12.18.2009

A Look at Games and Their Beneficial Effects: Part 4

I'm updating a day early this week as I'll be traveling home over the weekend to spend Christmas with my family. This week we come to part four of our multi-week look at video game benefits, this week we're looking at Global Culturalization. This portion of the report picks up exactly where the last report left off, so hit the jump for more! Merry Christmas!



GLOBAL CULTURALIZATION

      Another social element of video games has risen quite steadily since the rise of the internet--the effect of video games on Global Culturalization. Culturalization is defined as "to expose or subject to the influence of culture" (Dictionary.com). With the rise the internet, multi-player gaming has taken itself online, linking players and exposing them to culture on a global scale. In a 2009 article titled “Exploring success factors of video game communities in hierarchical linear modeling: The perspectives of members and leaders”, researchers Shu-Hsun Ho and Chiung-Hui Huang proposed that "Video games have become one of the prevailing forms of entertainment media and an integral component of social lives and leisure activities throughout the world." They supported the idea that with the rise of the internet many different types of people have banded together in 'virtual communities", comprised of those who share similar interests and activities. Among these and of the earliest users, are found gamers. These virtual communities allow gamers to "...interact socially, exchange information, and build their identities regardless of geographical separation." If one player finds something unique in a single player experience, he is able to quickly communicate with others worldwide who will find this information useful and unique, allowing them as a group to share in the discovery. With Ho and Huang's research, they quoted earlier researchers who had found that "many forms of interaction have appeared, ranging from text-based tools such as newsgroups, bulletin board services (BBSs), and mailing lists, to more user-friendly and multimedia-based Internet Relay Chat (IRC), instant messages (IMs)..." in addition to the world wide web as we know it. From even the earliest days of the internet, gamers would often 'meet' online to share stories, modifications, tips or just talk about life (Ho and Huang, 2009).

      These virtual communities have culminated however with an even more social type of game: The MMO, or Massively Multiplayer Online, game. MMOs are unique in that they are played with thousands of other people simultaneously. Any one player's actions are capable of influencing any other player at any time, and the core design of the game often revolves around working with large groups of fellow players to complete objectives. Players are able to speak, interact and play with thousands of players at once. An early title that garnered much public recognition was the title Everquest, which in 2004 boasted more then 420,000 thousand monthly players, of which as many as 98,000 would be online and playing together at a given time (Delwiche, 2006). The current king of MMO's is the highly acclaimed World of Warcraft, which as of early 2009 boasted more than 11.5 million players worldwide. 

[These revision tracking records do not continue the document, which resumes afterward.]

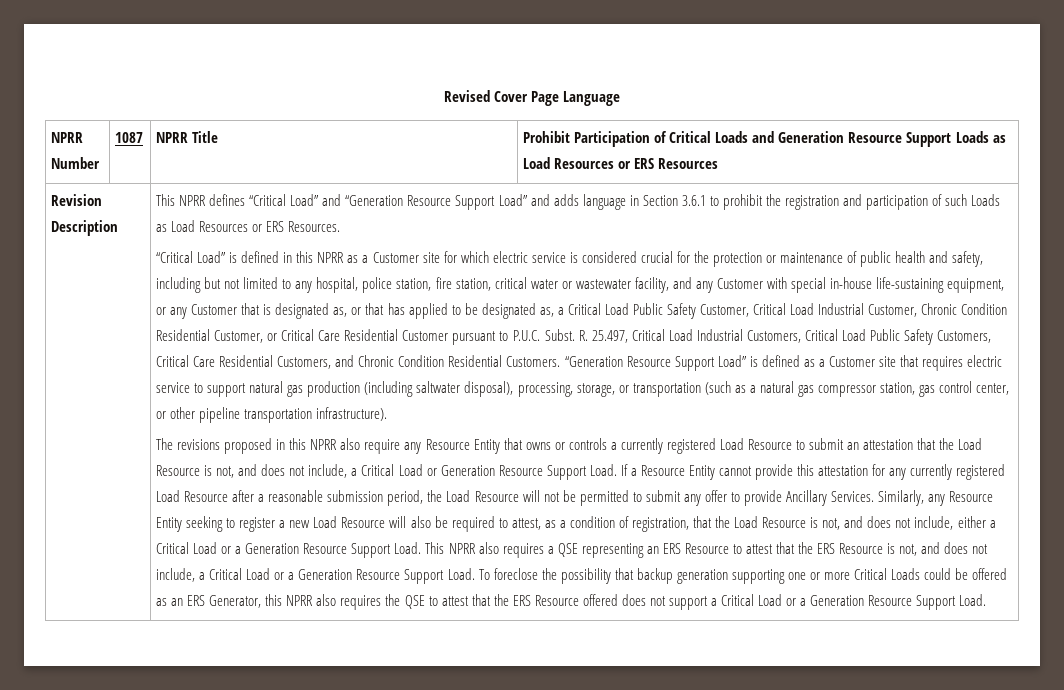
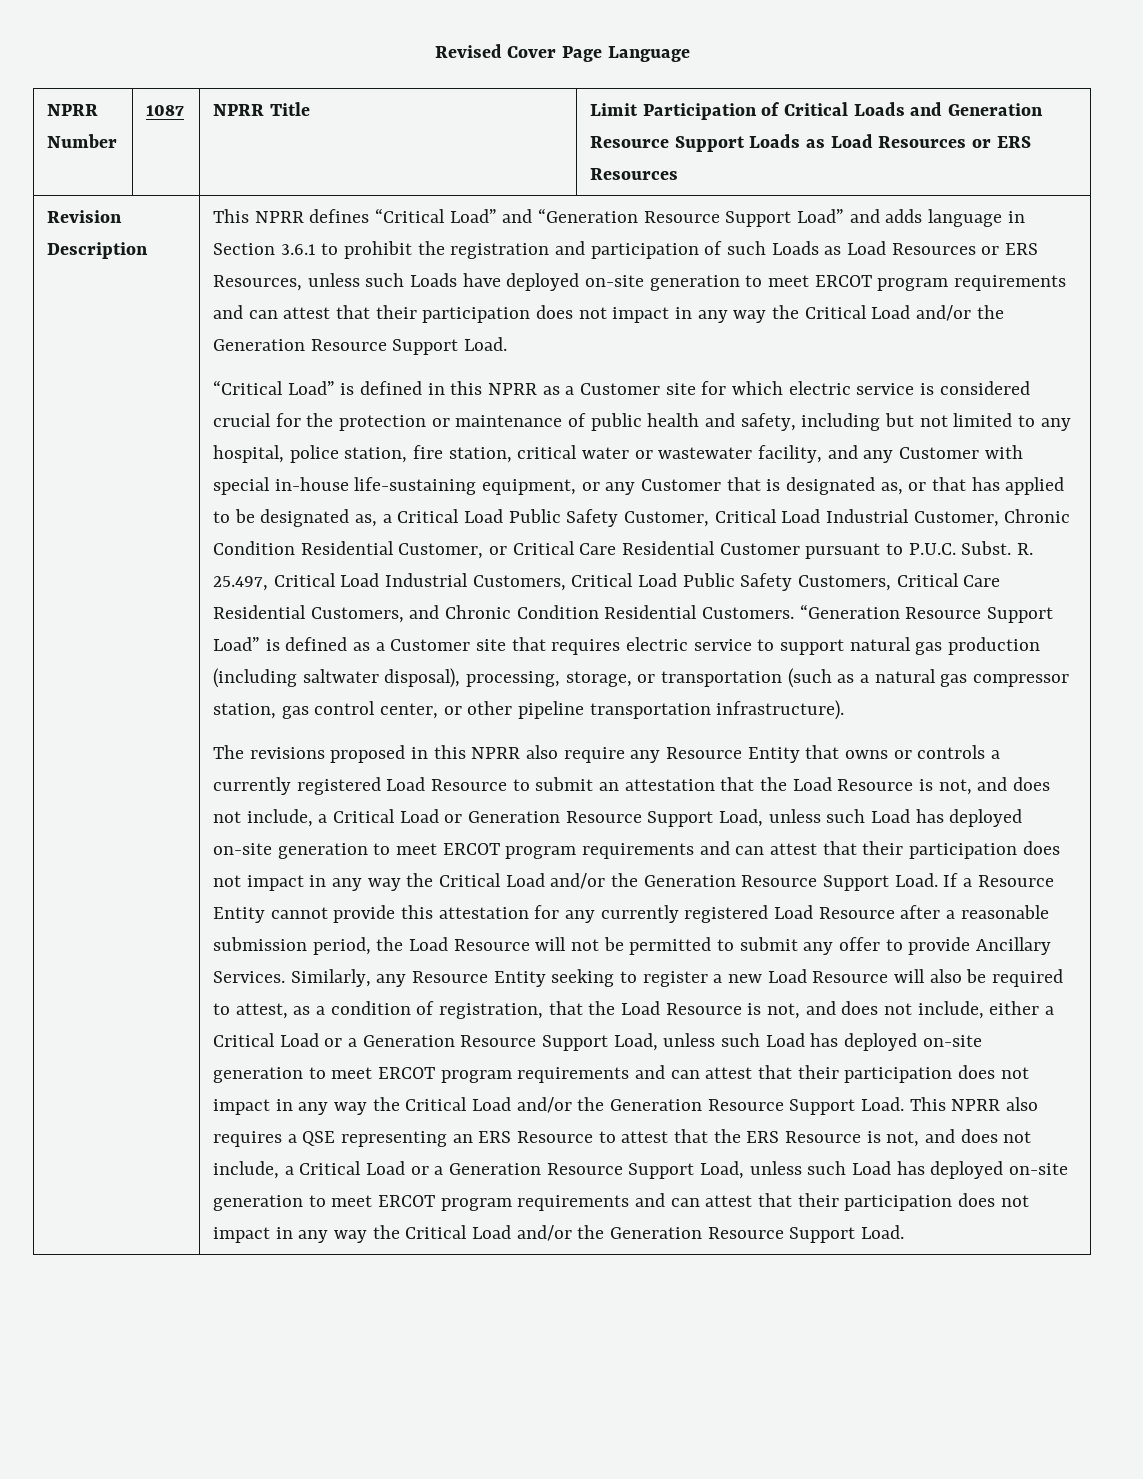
- NPRR Number | 1087 | NPRR Title | Prohibit Participation of Critical Loads and Generation Resource Support Loads as Load Resources or ERS Resources
+ NPRR Number | 1087 | NPRR Title | Limit Participation of Critical Loads and Generation Resource Support Loads as Load Resources or ERS Resources
- This NPRR defines “Critical Load” and “Generation Resource Support Load” and adds language in Section 3.6.1 to prohibit the registration and participation of such Loads as Load Resources or ERS Resources.
+ This NPRR defines “Critical Load” and “Generation Resource Support Load” and adds language in Section 3.6.1 to prohibit the registration and participation of such Loads as Load Resources or ERS Resources, unless such Loads have deployed on-site generation to meet ERCOT program requirements and can attest that their participation does not impact in any way the Critical Load and/or the Generation Resource Support Load.
- The revisions proposed in this NPRR also require any Resource Entity that owns or controls a currently registered Load Resource to submit an attestation that the Load Resource is not, and does not include, a Critical Load or Generation Resource Support Load.
+ The revisions proposed in this NPRR also require any Resource Entity that owns or controls a currently registered Load Resource to submit an attestation that the Load Resource is not, and does not include, a Critical Load or Generation Resource Support Load, unless such Load has deployed on-site generation to meet ERCOT program requirements and can attest that their participation does not impact in any way the Critical Load and/or the Generation Resource Support Load.
- Similarly, any Resource Entity seeking to register a new Load Resource will also be required to attest, as a condition of registration, that the Load Resource is not, and does not include, either a Critical Load or a Generation Resource Support Load.
+ Similarly, any Resource Entity seeking to register a new Load Resource will also be required to attest, as a condition of registration, that the Load Resource is not, and does not include, either a Critical Load or a Generation Resource Support Load, unless such Load has deployed on-site generation to meet ERCOT program requirements and can attest that their participation does not impact in any way the Critical Load and/or the Generation Resource Support Load.
- This NPRR also requires a QSE representing an ERS Resource to attest that the ERS Resource is not, and does not include, a Critical Load or a Generation Resource Support Load. To foreclose the possibility that backup generation supporting one or more Critical Loads could be offered as an ERS Generator, this NPRR also requires the QSE to attest that the ERS Resource offered does not support a Critical Load or a Generation Resource Support Load.
+ This NPRR also requires a QSE representing an ERS Resource to attest that the ERS Resource is not, and does not include, a Critical Load or a Generation Resource Support Load, unless such Load has deployed on-site generation to meet ERCOT program requirements and can attest that their participation does not impact in any way the Critical Load and/or the Generation Resource Support Load.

      In a 2003 study titled “Online computer gaming: a comparison of adolescent and adult gamers”, researchers presented results taken from surveys on the nationalities of those playing Everquest. They found that a large percentage of adolescents playing were American, 77% in fact. The remaining 23% were from other nations such as the United Kingdom, Italy, Australia and even Pakistan (Griffiths et al., 2003) Since World of Warcraft's rise global interaction in video games has continued to rise. When China recently cut access to Warcraft, analyst Mike Hickey estimated that the cost to Warcraft's parent company Activision would be 5 to 6 cents per share from a total of 65 cents per share (Oreskovic, 2009). Those engaged in such activities are increasingly interacting with others from around the world, sharing and exchanging ideas on a global scale. Some researchers, such as Paraskeva, Mysirlaki, and Papagianni have noted that these factors could be used in "...developing educational games that would aim at creating collaborative learning environments...where players would interact with other subjects, objects and tools of the game, under specified rules and create communities..." (Paraskeva et al., 2009).

1 comment:

Time Enforcer Anubis said...

Online gaming, especially in a guild or clan setting, has to be one of the most collaborative efforts any one person could ever attempt. You're looking at people who don't know each other in real life, don't know what each other look like, and regardless of their culture, religion, and political ideologies, are working together toward a common goal.

This kind of collaborative interaction between gamers online is a fantastic example of how the internet brings the world together. A player in an MMOG could ask a global channel a question, and get answers in an instant, from people in places he couldn't readily travel to. This kind of active collaboration between people who are possibly on opposite sides of the planet was unheard of two decades ago, but it happens all the time for gamers, and that's big.